The impact of PTSD on cognitive ability is only now being charted.
Post-traumatic stress disorder (PTSD) is a condition that can arise in individuals who have experienced shocking, dangerous, or frightening events.
After a trauma, it is normal to experience a range of reactions. However, in PTSD, these reactions persist and last for months or even years.
Symptoms vary from individual to individual, but one of the most prominent and upsetting symptoms is known as re-experiencing.
Re-experiencing refers to repetitive flashbacks of the event, bad dreams, and frightening thoughts.
Experts believe that re-experiencing might be an early marker of mental pathology.
During the events that took place at the World Trade Center (WTC) on the 11th September, 2001, many responders – firefighters, police, and public – experienced a range of traumas.
According to the authors of the current study, around 20 percent of these responders subsequently developed PTSD.
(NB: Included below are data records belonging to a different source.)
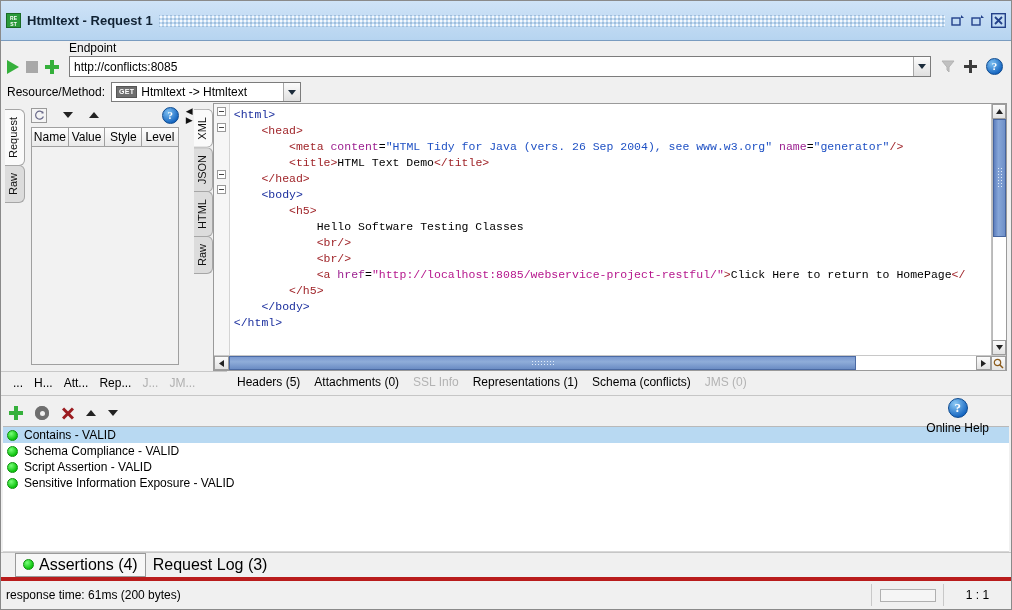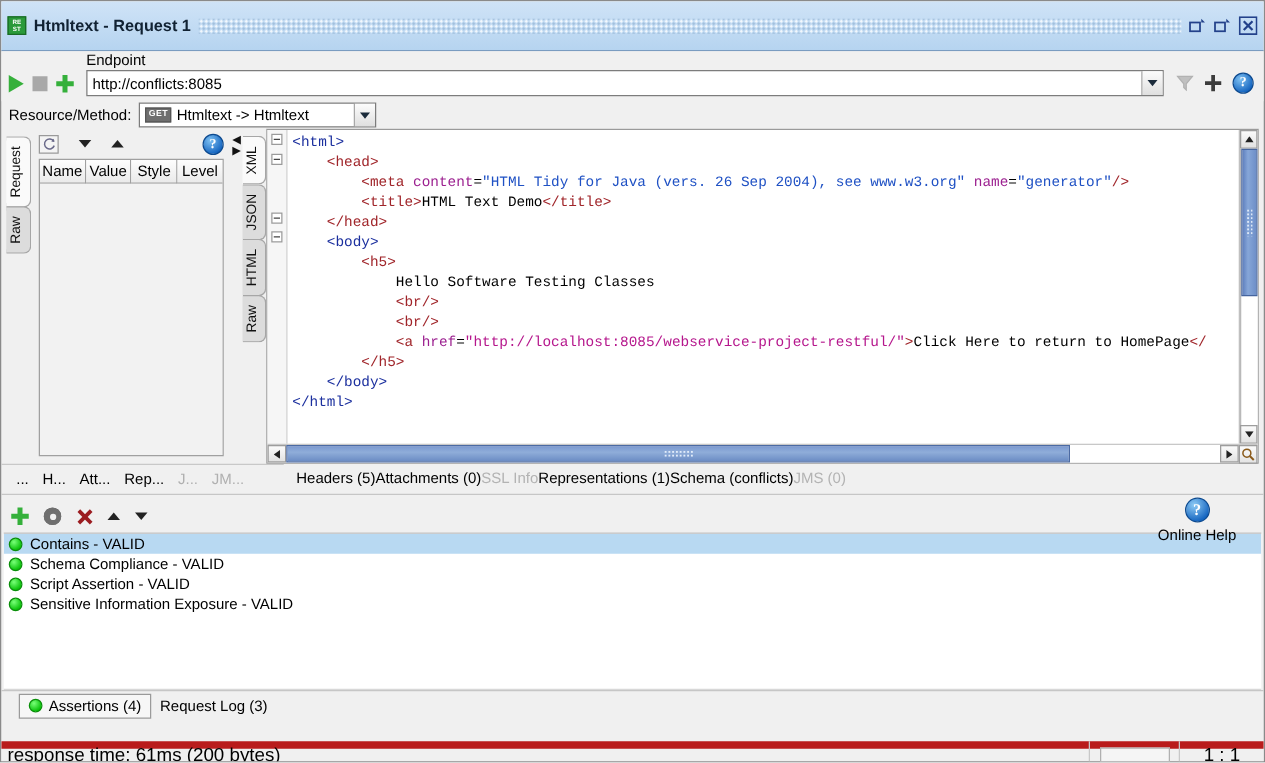"Headers (5)" .tabrow-resp { gap: none -> 14px }
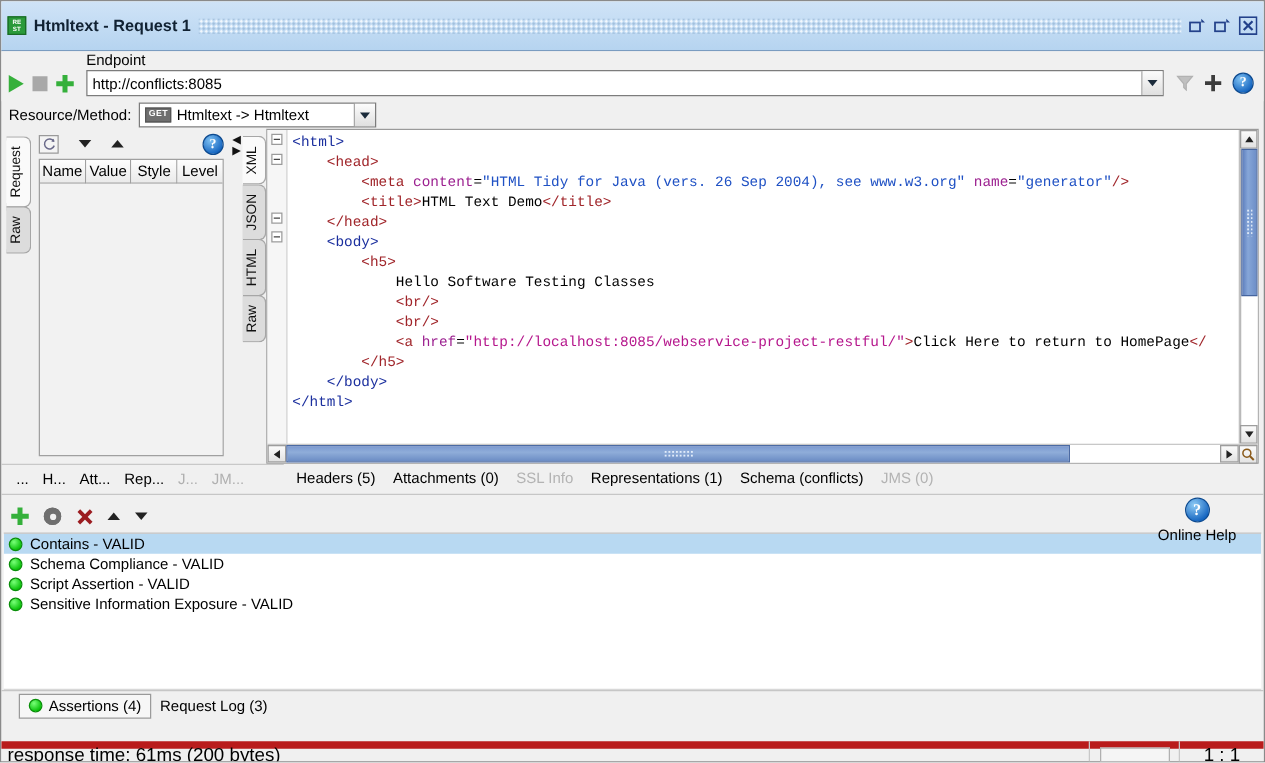"Assertions (4)" .btab { font-size: 12px -> 16px }
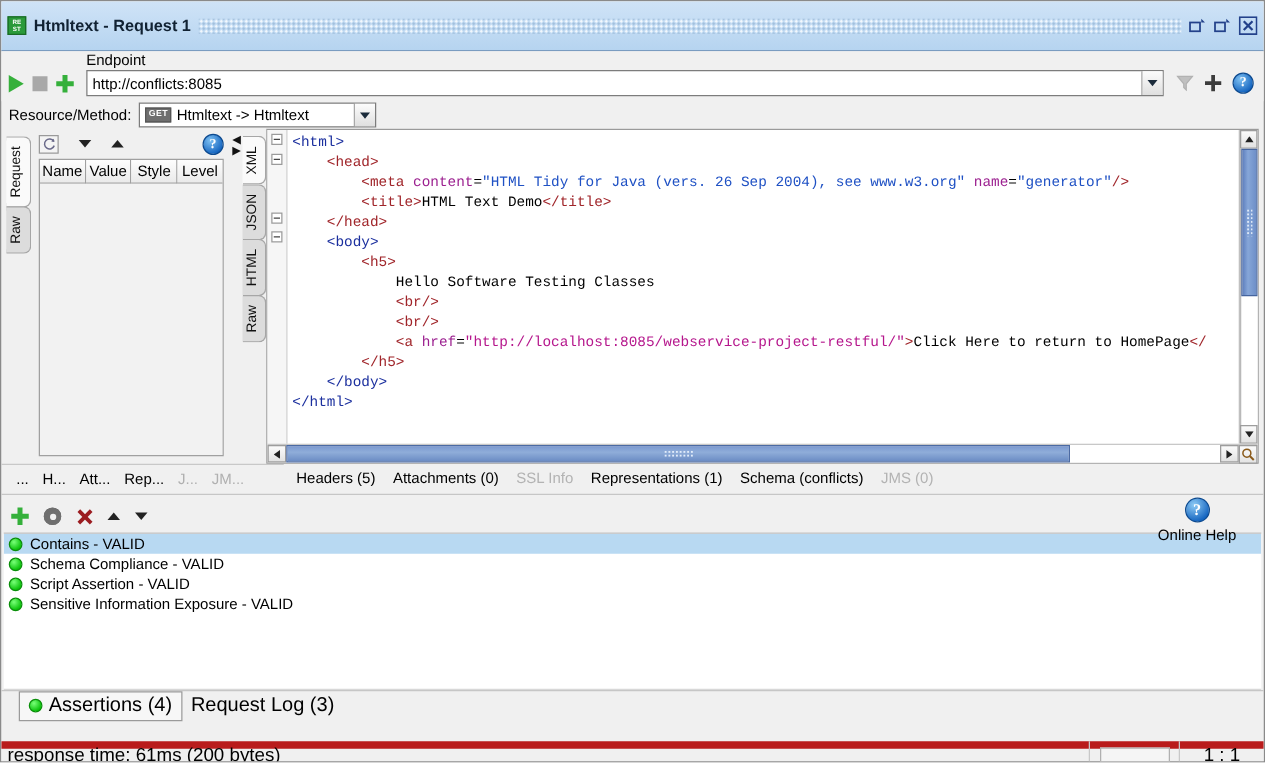"response time: 61ms (200 bytes)" .statusbar { border-top: 6px solid #b91c1c -> 4px solid #b91c1c; font-size: 15px -> 12px; height: 16px -> 32px }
In July 2002, the Centers for Disease Control and Prevention (CDC) began a monitoring and treatment program for WTC responders. Since it began, more than 33,000 individuals have enrolled in the WTC Health Program.
Researchers from Stony Brook University in New York City took a sample of individuals that attended Stony Brook clinics between January 2014 and April 2015. In all, 818 responders (average age 52.8 years) were screened. Researchers assessed the participant’s concentration, reasoning, memory, and problem-solving abilities.
Each individual was also checked by psychologists to diagnose PTSD and major depressive disorder (MDD).
“To our knowledge, this is the first study to examine the association of PTSD and MDD with cognitive impairment in a large group of civilian World Trade Center responders without head injury.”
Senior author Sean A. Clouston, Ph.D.
Cognitive effects of 9/11 on responders
The CDC’s dataset of WTC responders is a unique opportunity to understand more about PTSD and how it can impact an individual’s cognitive performance over time.
Below are the headline findings of the study:
- 12.8 percent of responders had scores indicating cognitive impairment, and 1.2 percent had scores that suggested possible dementia
- Both MDD and PTSD were associated with cognitive impairment
- Re-experiencing symptoms were strongly associated with cognitive impairment.
If the percentages taken from this research are scaled up to the 33,000 responders currently signed up with the CDC, they translate to 3,740-5,300 individuals with cognitive impairment and 240-810 with dementia.
“These numbers are staggering, considering that the average age of responders was 53 during this study. If our results are replicable, doctors need to be aware of the impact of cognitive impairment among individuals who have experienced traumatic events leading to PTSD.
For example, cognitive impairment can compound the course of PTSD and depression, impairing the person beyond the impact of PTSD itself.”
Sean A. Clouston, Ph.D.
Delving further into the data
Clouston and his team made a number of other interesting discoveries:
- Responders were more likely to show cognitive impairment if they had lower education levels, non-law enforcement occupations, were older, and were current smokers
- Individuals who had severe early re-experiencing symptoms were more likely to go on to be diagnosed with MDD and PTSD; this backs up the theory that re-experiencing is an early sign of mental pathology
- PTSD and MDD were significantly associated with cognitive impairment, even after controlling for factors such as occupation, education, smoking status, trauma severity, hypertension, obesity, respiratory disease, and diabetes.
The authors also recognize some shortfalls in the research, including the fact that the sample was not random – participants had been selected for screening. Also, the study did not take into account previous head injuries; future studies should investigate whether earlier head trauma could play a role in PTSD’s relationship with cognitive impairment.
PTSD affects an estimated 7.7 million Americans; the more information researchers can unearth, the easier it will be to design effective treatment and support. The CDC’s WTC data set will be a vital tool in this quest for understanding.